Naja. Für den einen ist ein asphaltierter Radweg zum See “grün”, weil die Leute über Angebote animiert werden das Rad zu nutzen statt das Auto, für die anderen ist ein Schlämmweg “grün”, weil Asphalt im Wald natürlich gar nicht geht.
Das Gleiche bei “was ist links”, “was ist christlich”, “was sichert Arbeitsplätze”, usw. Verschiedene Organisationen, oder auch Leute innerhalb der Organisationen, und daher verschiedene Meinungen zum gleichen Oberbegriff.
Nun, mir schwebte die Grüne Liga Sachsen vor.
Imponiert haben mir vor allem rechtliche Aktionen, welche erfolgreich initiiert wurden.
Zudem könnte sich ja eigentlich jeder naturinteressierte Verein unter diesem Dach versammeln?
In Leipzig ist glaube ich nur NUKLA dabei.
Hier aus der LIZ gab es ja zu den örtlichen Vereinen immer wieder kritische Statements, anhand von Beispielen. Das bedauere ich, denn letztlich haben ja alle eigentlich das gleiche Ziel. Oder?
Christian, vielleicht der ADFC, der in Leipzig halbwegs sichtbar ist?
(Disclaimer: Ich bin in keinem Öko/Verkehrs/Naturschutzverein.)
Ich hatte mich vor Jahren für den Ökolöwen entschieden, weil ich deren Engagement wichtig fand. Also eher die Themen Fassadenbegrünung, Nachfrage warum Bau-Ausgleichsmaßnahmen nicht erfolgen, Protest gegen die Straßenbahn-Einstellung Markkleeberg inkl. konstruktiver Vorschläge, auch die Verbreitung der Saattüte mit Wildpflanzen für die Verbesserung der Bedigungen für Bienen fand ich gut. Mittlerweile glaube ich, dehnen sie ihren Einfluß bißchen zu weit aus und ich überlege wieder zu kündigen. Fast zum Kippen gebracht hat mich ihre Kampagne “Autobahnkreuz mitten in der Stadt”. Das war fast unter BILD-Niveau.
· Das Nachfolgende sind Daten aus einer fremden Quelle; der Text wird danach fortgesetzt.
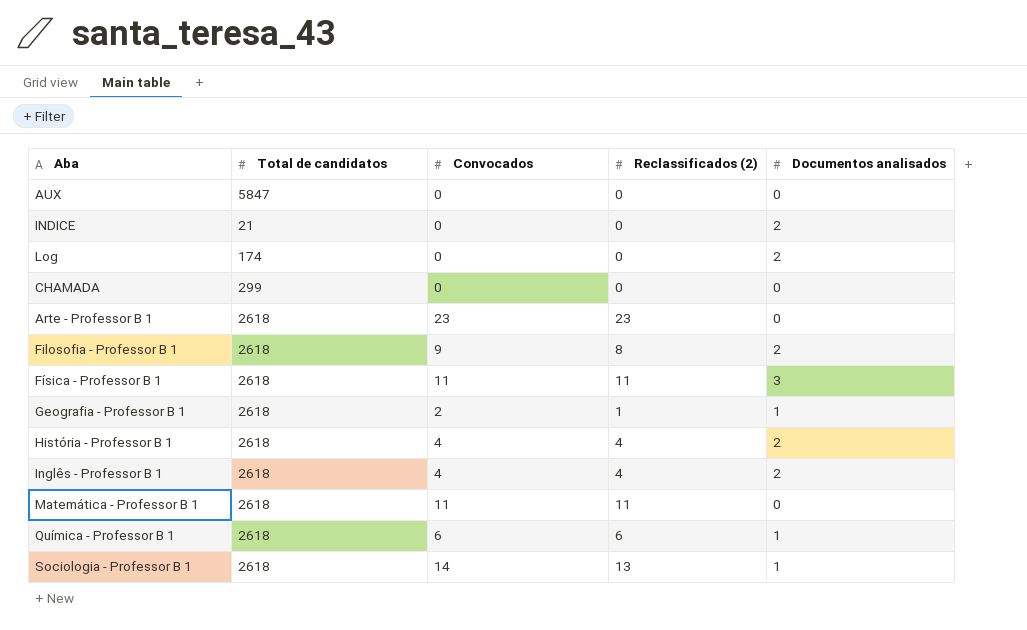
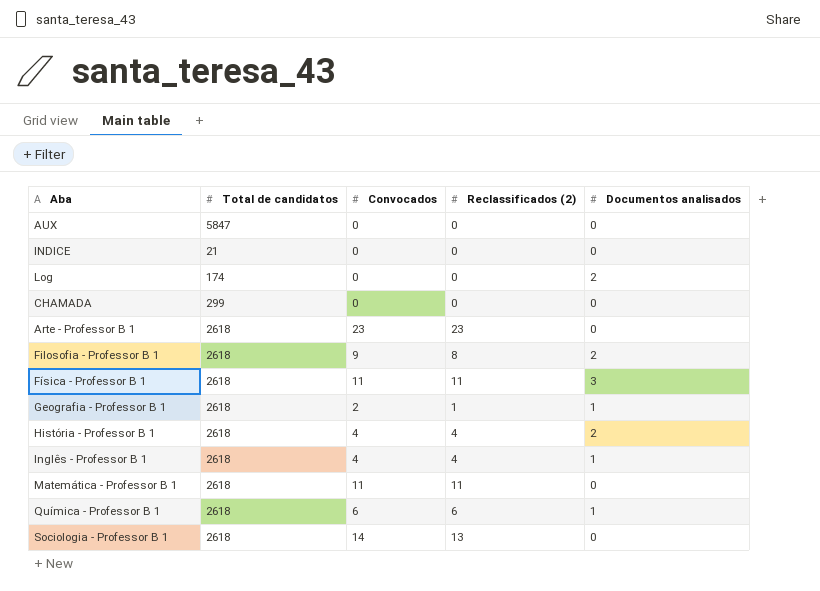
INDICE | Documentos analisados: 2 -> 0
Inglês - Professor B 1 | Documentos analisados: 2 -> 1
Sociologia - Professor B 1 | Documentos analisados: 1 -> 0

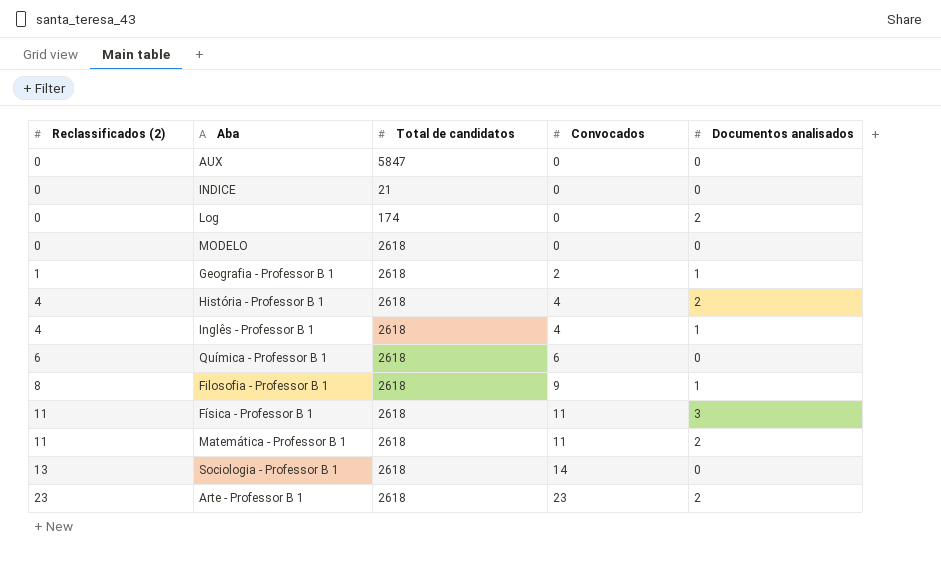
row order: none -> Reclassificados (2) ascending
column Reclassificados (2) | position: 4 -> 1
row CHAMADA: 299 | 0 | 0 | 0 -> none
row MODELO: none -> 0 | 2618 | 0 | 0
Química - Professor B 1 | Documentos analisados: 1 -> 0
Filosofia - Professor B 1 | Documentos analisados: 2 -> 1
Matemática - Professor B 1 | Documentos analisados: 0 -> 2
Arte - Professor B 1 | Documentos analisados: 0 -> 2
Da tut es gut, dass ich mich bereits vor ein paar Monaten dazu entschieden habe, aus dem ADAC auszutreten.
Erstens, weil Pannenhilfe seit längerem schon durch die Versicherungen mit vielen Abschlepp-Unternehmen abgedeckt wird.
Und zweitens – das war mir noch etwas wichtiger, weil ich es klüger finde, den PKW-Lobbyisten etwas Wind aus den Segeln zu nehmen. Nicht, um den Autoverkehr abzuschaffen, aber um gesünderen Alternativen zu mehr Gewicht zu verhelfen.
Den eingesparten Beitrag werde ich zugunsten eines Umweltverbands umwidmen.
Hier wird die Entscheidung allerdings schwierig, wenn ich die auf der L-IZ geführten Diskussionen zu den Vereins-Möglichkeiten und deren realen Initiativen sehe.